Jones and Paynter entered into an agreement in which Paynter gave Jones a Covenant Not to Execute in return for Jones' admission of liability and assignment to Paynter of any rights Jones might have against State Farm. After a trial on the issue of damages, Paynter received a judgment against Jones for $143,956.81 on March 31, 1975.
Two weeks later, Paynter filed an action against State Farm, based on the rights Paynter had obtained through the assignment. This action proceeded through stages of discovery, until March 30, 1976, when State Farm filed its motion to intervene in the original action. Along with its motion to intervene, State Farm also filed a motion to set aside the March 31st judgment. In this motion, State Farm alleged that the judgment against Jones had been obtained through fraud and collusion.

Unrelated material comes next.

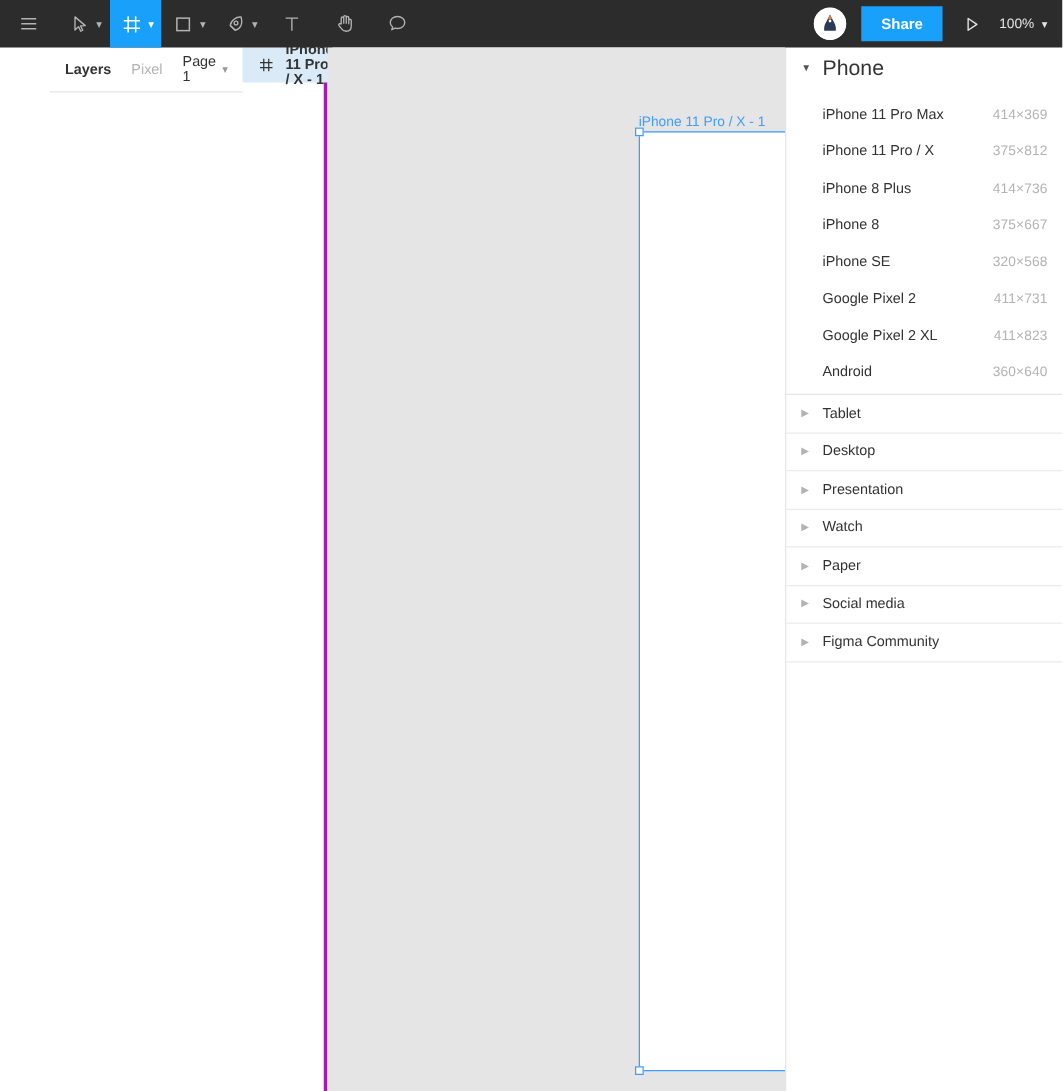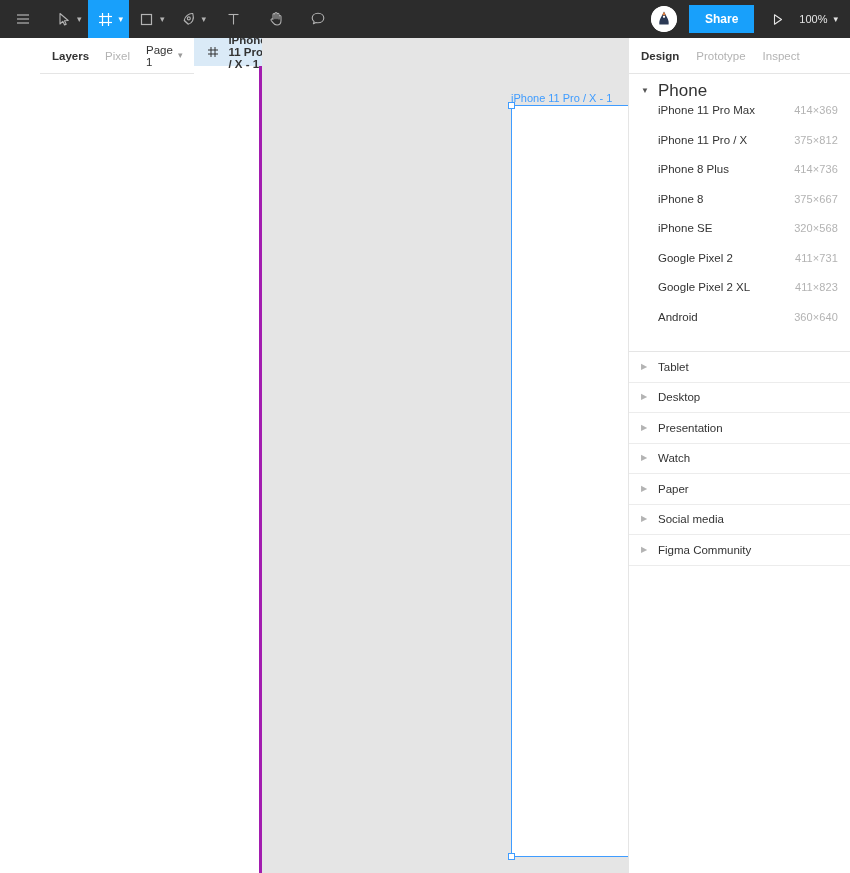"Design" div.rp-tabs { html: <div> <div>Design</div> <div>Prototype</div> <div>Inspect</div> </div> -> none }
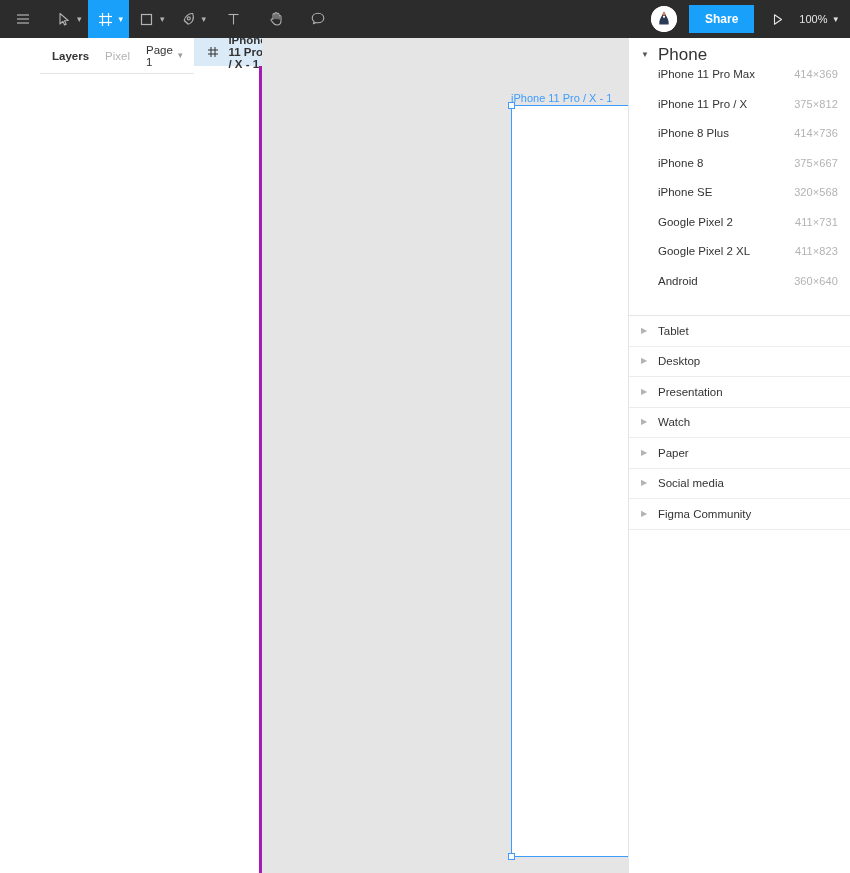"iPhone 11 Pro Max" .device-row { align-items: flex-start -> flex-end }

The trial court denied State Farm's motion to intervene, and consequently did not consider State Farm's other motions.
The ability of a third party to intervene in an action is provided by Rule 24, Rules of Civil Procedure, 16 A.R.S. A third party may seek intervention of right, Rule 24(a), or permissive intervention, Rule 24(b), according to the circumstances of the case. In either case, the party seeking to intervene must make a timely application for intervention. See generally, 7A Wright & Miller, Federal Practice And Procedure § 1916 (1972).
The timeliness of an application for intervention is a question to be determined by the trial court in the exercise of its discretion. The court's decision regarding the timeliness of an application for intervention will be disturbed only upon a showing of a clear abuse of discretion. Chase Manhattan Bank (National Association) v. Corporacion Hotelera, 516 F.2d 1047, 1049 (1st Cir.1975); Nevilles v. Equal Employment Opportunity Com'n., 511 F.2d 303, 305 (8th Cir.1975). Among the factors a court must consider in ruling on a motion to intervene are the stage to which the action has progressed before intervention is sought, and whether the applicant was in a position to seek intervention at an earlier stage of the proceedings. See Chase Manhattan Bank, supra; 7A Wright & Miller, supra.

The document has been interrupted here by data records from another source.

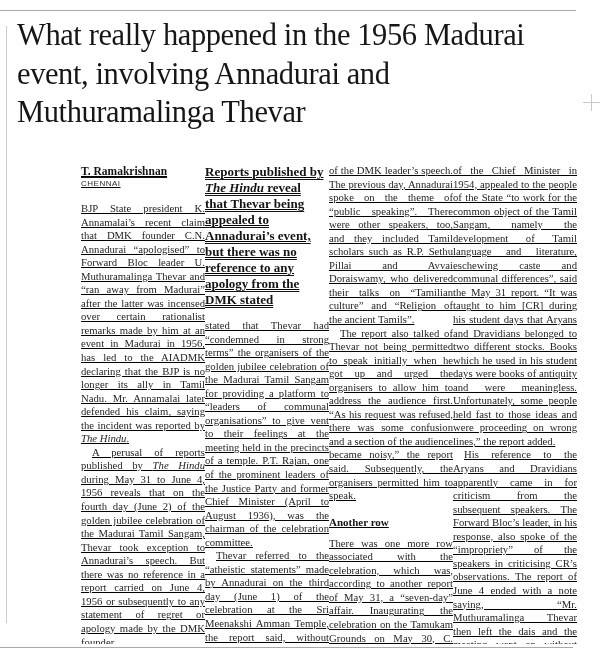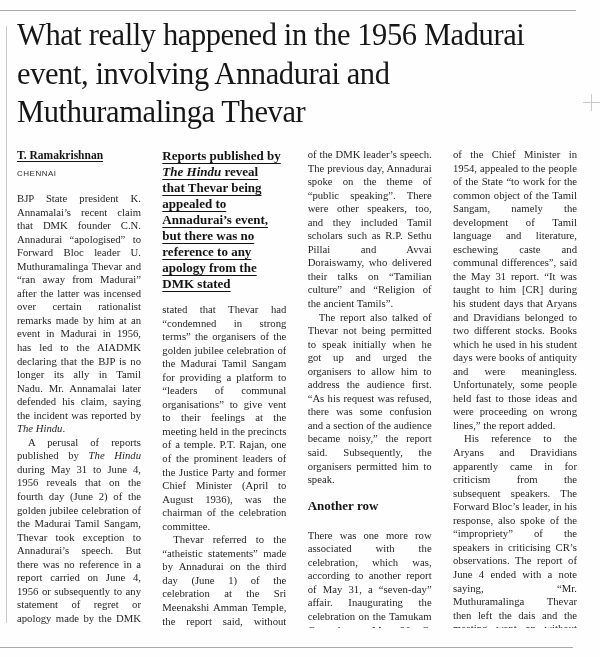"T. Ramakrishnan" .columns { justify-content: space-between -> flex-end; text-decoration: none -> underline; top: 148px -> 164px }
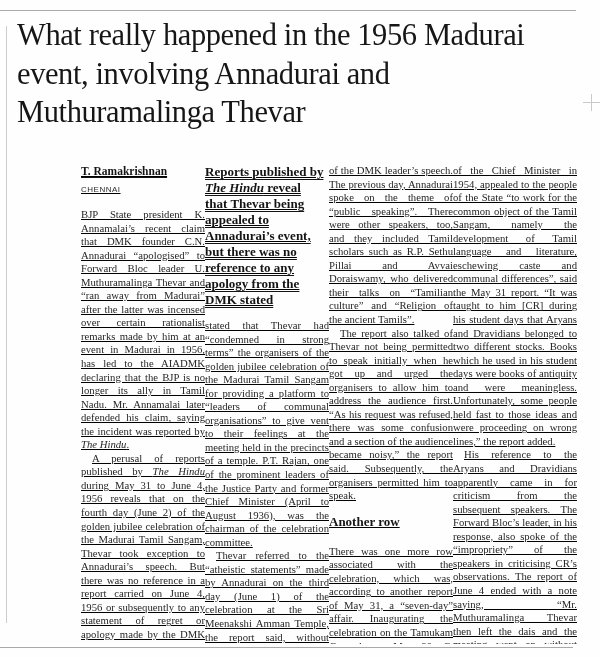"CHENNAI" .dateline { margin-top: 7px -> 1px }
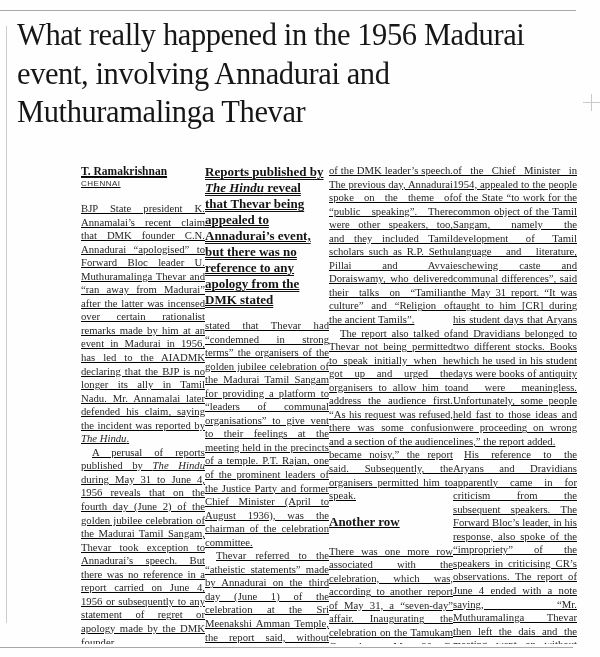"Another row" .subhead { font-size: 13px -> 11px; margin: 12px 0 16px 0 -> 12px 0 8px 0 }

Applying these two factors, we are unable to find an abuse of discretion on the record of this case. State Farm had ample opportunity to enter the case earlier. Indeed, Jones twice requested State Farm to enter the case, and State Farm twice refused. Further, State Farm's attempt to intervene took place one year after judgment was entered in the action. An application for intervention made after final judgment is timely only in "extraordinary and unusual circumstances." N.L.R.B. v. Shurtenda Steaks, Inc., 424 F.2d 192, 194 (10th Cir.1970); 7A Wright & Miller, supra, at 579. State Farm has neither shown sufficient justification for its failure to intervene earlier nor demonstrated extraordinary and unusual circumstances justifying intervention after judgment. State Farm's *472 allegations of fraud and collusion may be considered in the action against them filed by Paynter.[1]

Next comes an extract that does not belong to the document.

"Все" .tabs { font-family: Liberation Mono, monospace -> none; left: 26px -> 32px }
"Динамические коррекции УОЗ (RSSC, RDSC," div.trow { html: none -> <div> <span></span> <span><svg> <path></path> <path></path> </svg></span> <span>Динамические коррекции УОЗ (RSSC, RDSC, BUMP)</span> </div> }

State Farm argues that the cases of Edler v. Edler, 9 Ariz. App. 140, 449 P.2d 977 (1969), and Lawrence v. Burke, 6 Ariz. App. 228, 431 P.2d 302 (1967), support reversal of the trial court. While both of those decisions allowed State Farm to intervene after judgment, neither of the opinions discussed the issue of timeliness. In both cases the court necessarily must have found the applications timely. There is no language in these cases, however, that requires a court to grant a motion to intervene after judgment in every case. Each case must be decided on its own facts.
We find no abuse of discretion by the trial court.
Affirmed.
JACOBSON and OGG, JJ., concur.
NOTES
[1] We note also that State Farm has filed yet a third action, in which it attempts to set aside Paynter's judgment in the original action on grounds of fraud.